Material for the task:
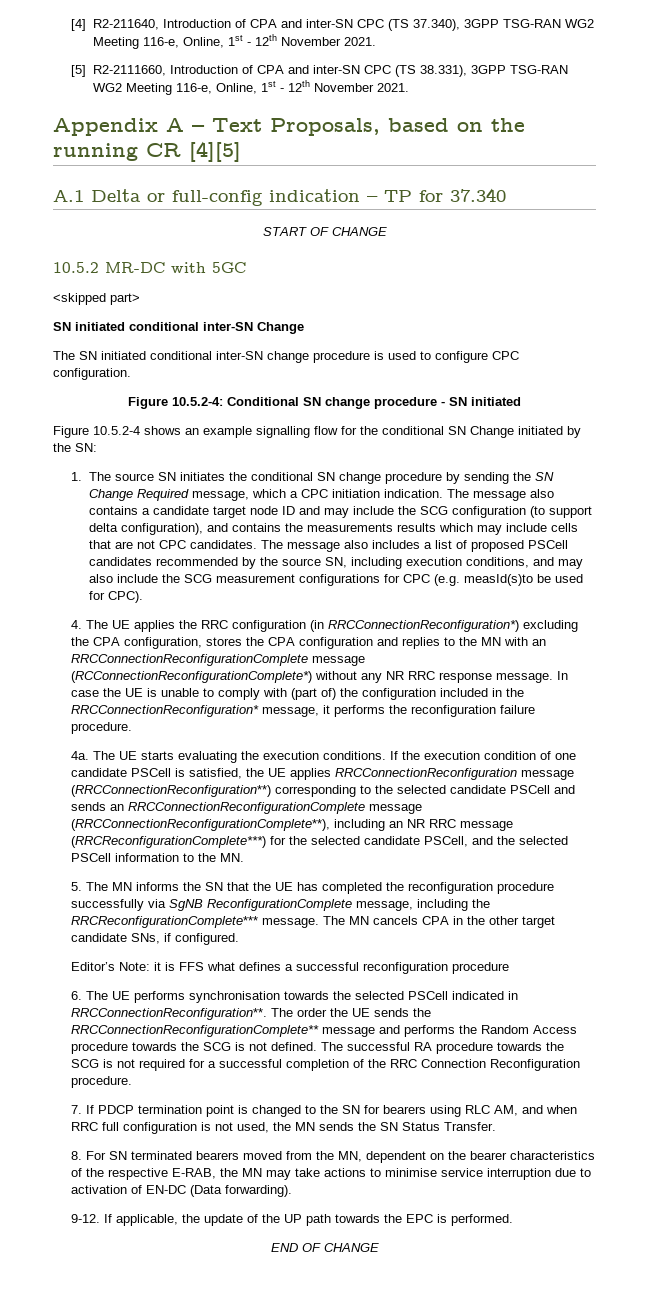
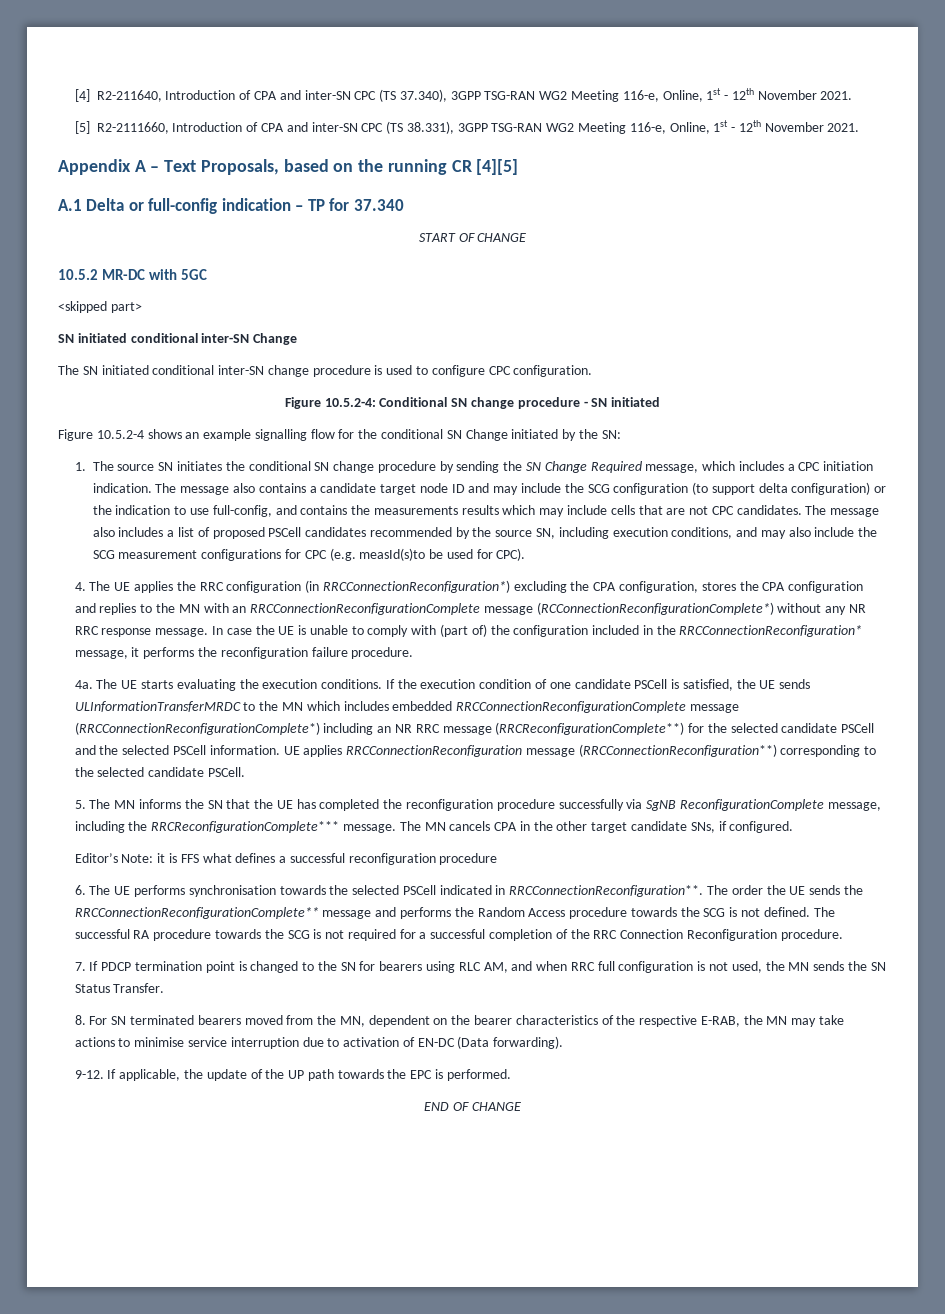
- 1. The source SN initiates the conditional SN change procedure by sending the SN Change Required message, which a CPC initiation indication.
+ 1. The source SN initiates the conditional SN change procedure by sending the SN Change Required message, which includes a CPC initiation indication.
- The message also contains a candidate target node ID and may include the SCG configuration (to support delta configuration), and contains the measurements results which may include cells that are not CPC candidates.
+ The message also contains a candidate target node ID and may include the SCG configuration (to support delta configuration) or the indication to use full-config, and contains the measurements results which may include cells that are not CPC candidates.
- If the execution condition of one candidate PSCell is satisfied, the UE applies RRCConnectionReconfiguration message (RRCConnectionReconfiguration**) corresponding to the selected candidate PSCell and sends an RRCConnectionReconfigurationComplete message (RRCConnectionReconfigurationComplete**), including an NR RRC message (RRCReconfigurationComplete***) for the selected candidate PSCell, and the selected PSCell information to the MN.
+ If the execution condition of one candidate PSCell is satisfied, the UE sends ULInformationTransferMRDC to the MN which includes embedded RRCConnectionReconfigurationComplete message (RRCConnectionReconfigurationComplete*) including an NR RRC message (RRCReconfigurationComplete**) for the selected candidate PSCell and the selected PSCell information. UE applies RRCConnectionReconfiguration message (RRCConnectionReconfiguration**) corresponding to the selected candidate PSCell.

What you should do: Would you copy out each line of the records above where the word "information" occurs?

Task response:
- If the execution condition of one candidate PSCell is satisfied, the UE applies RRCConnectionReconfiguration message (RRCConnectionReconfiguration**) corresponding to the selected candidate PSCell and sends an RRCConnectionReconfigurationComplete message (RRCConnectionReconfigurationComplete**), including an NR RRC message (RRCReconfigurationComplete***) for the selected candidate PSCell, and the selected PSCell information to the MN.
+ If the execution condition of one candidate PSCell is satisfied, the UE sends ULInformationTransferMRDC to the MN which includes embedded RRCConnectionReconfigurationComplete message (RRCConnectionReconfigurationComplete*) including an NR RRC message (RRCReconfigurationComplete**) for the selected candidate PSCell and the selected PSCell information. UE applies RRCConnectionReconfiguration message (RRCConnectionReconfiguration**) corresponding to the selected candidate PSCell.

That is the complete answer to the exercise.